—Pourtant Maurice ne s'y oppose plus.

—Je ne le ferai pas. Nous avons payé sa rançon: qu'elle la garde, et ne reparaisse jamais… J'avais cité avec moi, comme témoins à décharge, ton grand-oncle Etienne et ma belle-soeur Thérèse, afin d'établir que Maurice n'était point parti sans ressources, l'employé de la Société de crédit qui t'a délivré, à la fin d'octobre dernier, le chèque de huit mille francs sur la Banque internationale de Milan au nom de ton frère, et enfin Me Doudan, le notaire.

—Pourquoi ce dernier?

—Pour qu'il déclarât la vérité du versement de cent mille francs que j'ai opéré par ses soins entre les mains de M. Frasne, et aussi le nom du véritable acquéreur de la Vigie. Le président, après avoir conféré avec M. Latache, président de la Chambre des notaires, l'a relevé du secret professionnel, et il a bien fallu qu'il révélât aux jurés la fructueuse spéculation de M. Frasne.

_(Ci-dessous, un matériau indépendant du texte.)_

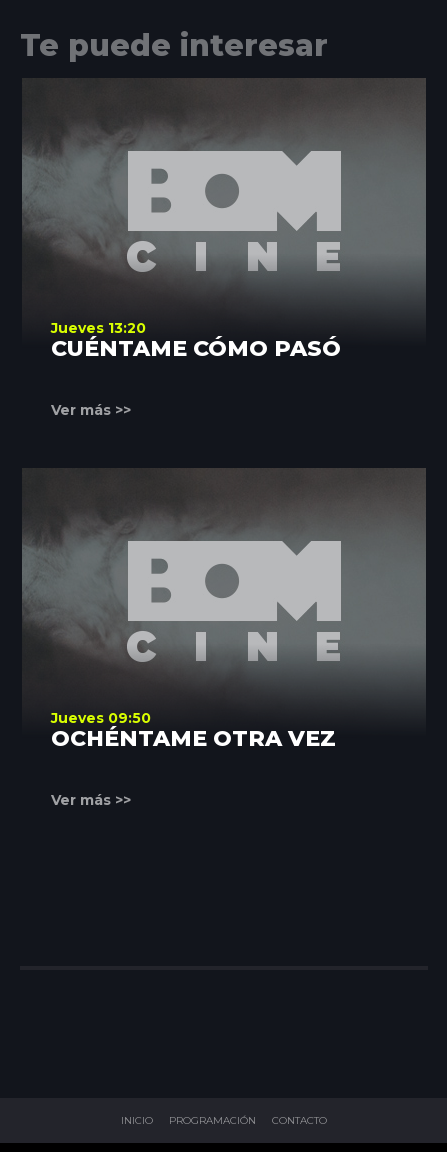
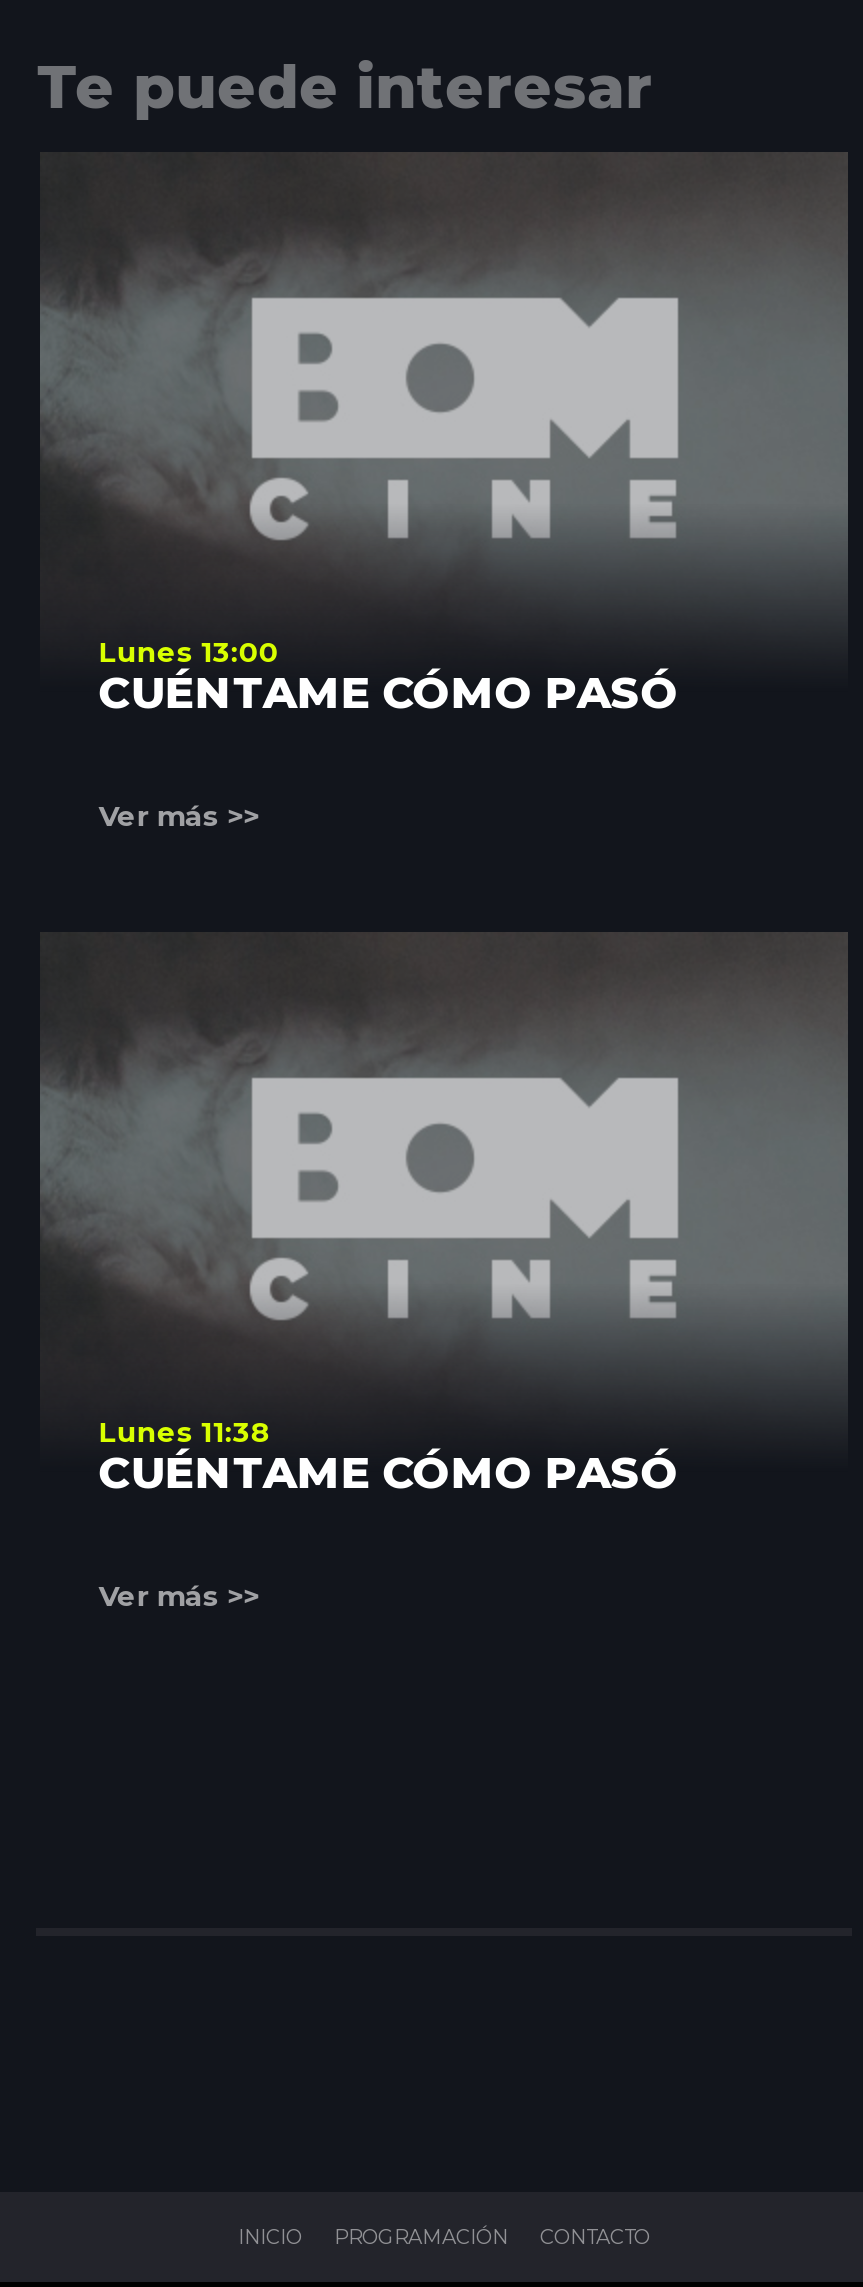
- Jueves 13:20
+ Lunes 13:00

- Jueves 09:50
- OCHÉNTAME OTRA VEZ
+ Lunes 11:38
+ CUÉNTAME CÓMO PASÓ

—C'est donc M. Frasne, demanda la jeune fille, qui a acheté la
Vigie, pour lui, pour s'y installer à notre place?

—Ne le savais-tu pas?

—Je ne pouvais pas le croire. Il y a tant de choses que je ne comprends pas. L'an dernier, aux vendanges, il avait déjà l'air de faire une enquête: il furetait partout.

—Oui, petite, c'est lui qui remplace les Roquevillard et continue la tradition. Le tout, gratuitement.

Reprenant son récit après cet accès d'amertume, il ajouta:

—Son avocat a pris la parole à onze heures.